_GIVEN DATA_.
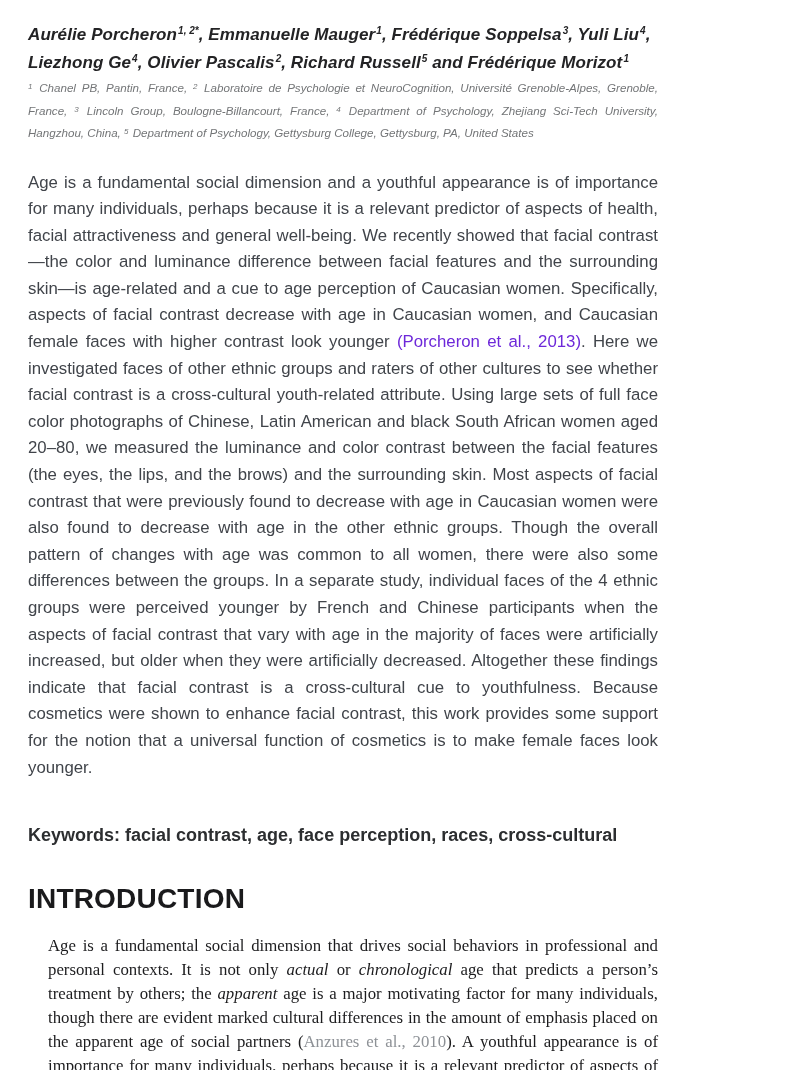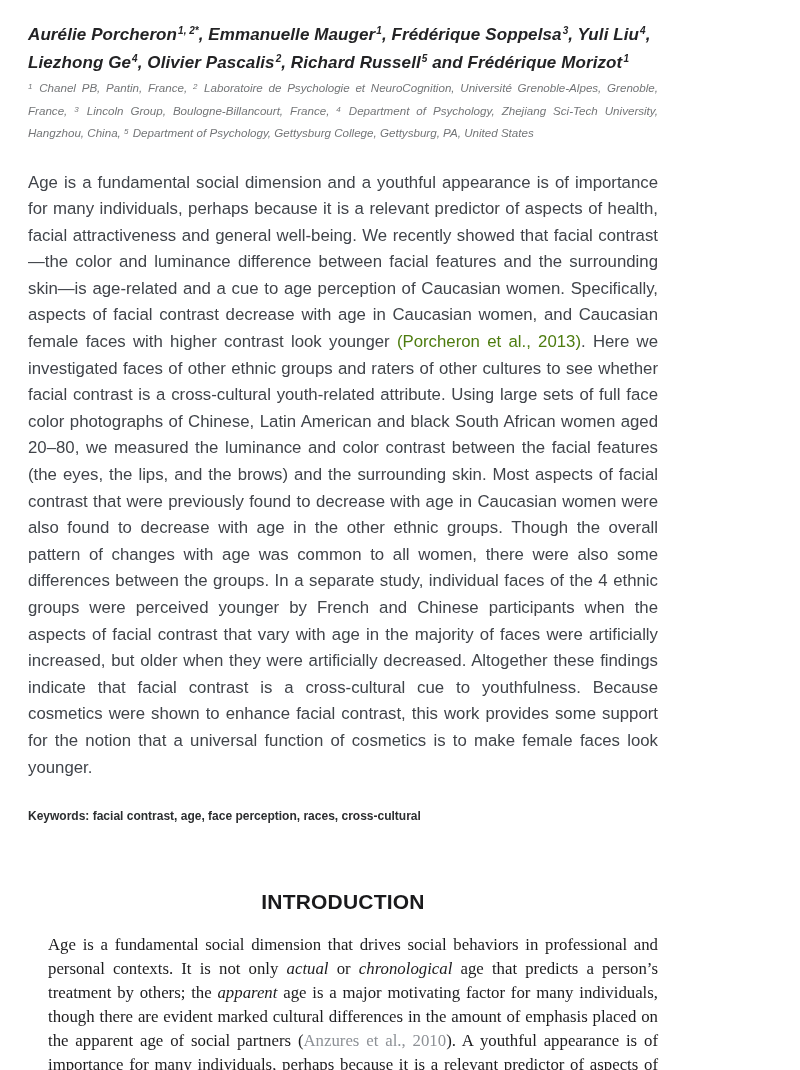--- a/index.html
+++ b/index.html
@@ -49,7 +49,7 @@
     color: #40444a;
     text-align: justify;
   }
-  .abstract .run.citation { color: #4d7c0f; }
+  .abstract .run.citation { color: #6d28d9; }
   
   .keywords {
     margin-top: 28px;

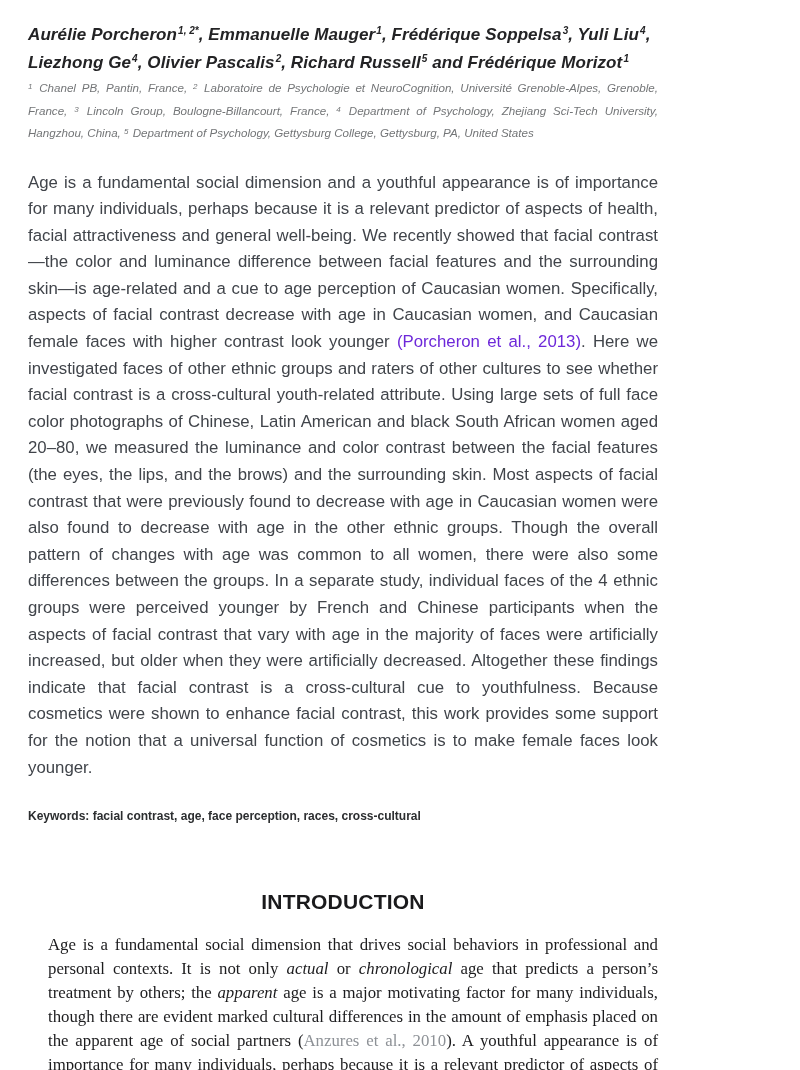--- a/index.html
+++ b/index.html
@@ -52,8 +52,8 @@
   .abstract .run.citation { color: #6d28d9; }
   
   .keywords {
-    margin-top: 28px;
-    font-size: 12px;
+    margin-top: 44px;
+    font-size: 18px;
     font-weight: bold;
     color: #2c2e30;
   }

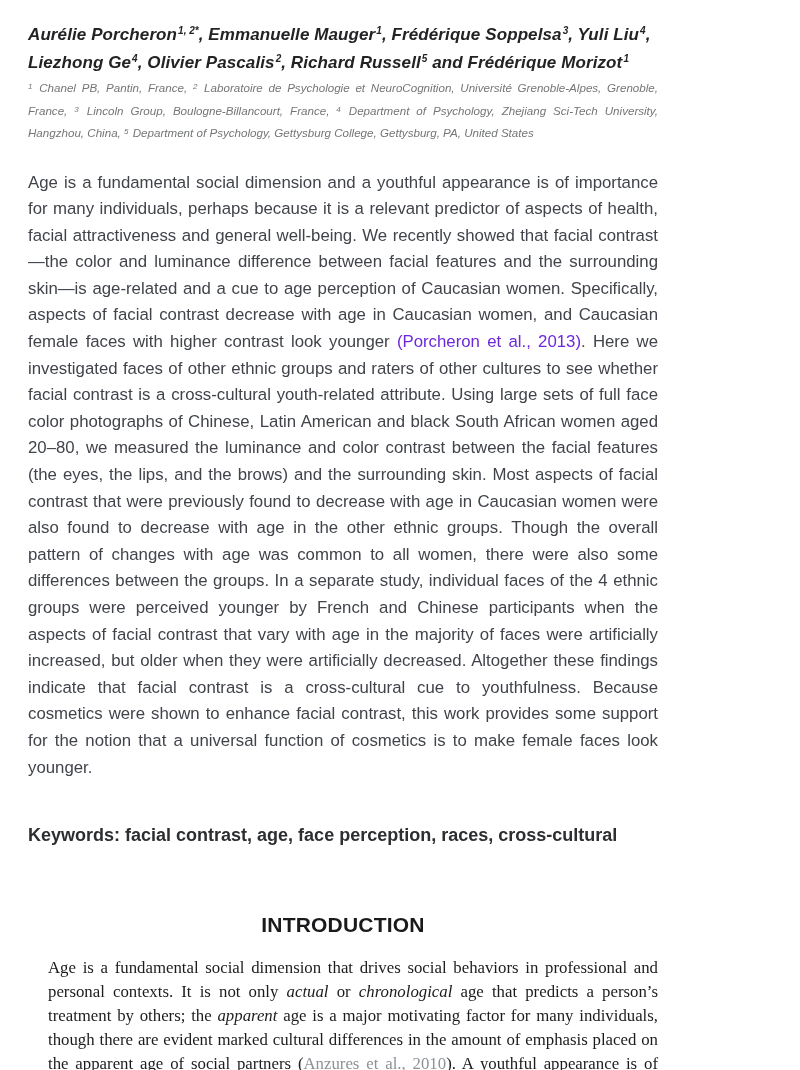--- a/index.html
+++ b/index.html
@@ -59,12 +59,11 @@
   }
   
   .intro-heading {
-    margin-top: 67px;
-    font-size: 21px;
+    margin-top: 37px;
+    font-size: 28px;
     font-weight: bold;
     color: #1a1a1c;
     letter-spacing: 0.2px;
-    text-align: center;
   }
   .intro-body {
     margin-top: 19px;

_BRIEF_. If a record contains a picture, omit the picture and repeat everything else exactly.

_ANSWER BOX_.
--- a/index.html
+++ b/index.html
@@ -49,7 +49,7 @@
     color: #40444a;
     text-align: justify;
   }
-  .abstract .run.citation { color: #4d7c0f; }
+  .abstract .run.citation { color: #6d28d9; }
   
   .keywords {
     margin-top: 28px;

--- a/index.html
+++ b/index.html
@@ -52,8 +52,8 @@
   .abstract .run.citation { color: #6d28d9; }
   
   .keywords {
-    margin-top: 28px;
-    font-size: 12px;
+    margin-top: 44px;
+    font-size: 18px;
     font-weight: bold;
     color: #2c2e30;
   }

--- a/index.html
+++ b/index.html
@@ -59,12 +59,11 @@
   }
   
   .intro-heading {
-    margin-top: 67px;
-    font-size: 21px;
+    margin-top: 37px;
+    font-size: 28px;
     font-weight: bold;
     color: #1a1a1c;
     letter-spacing: 0.2px;
-    text-align: center;
   }
   .intro-body {
     margin-top: 19px;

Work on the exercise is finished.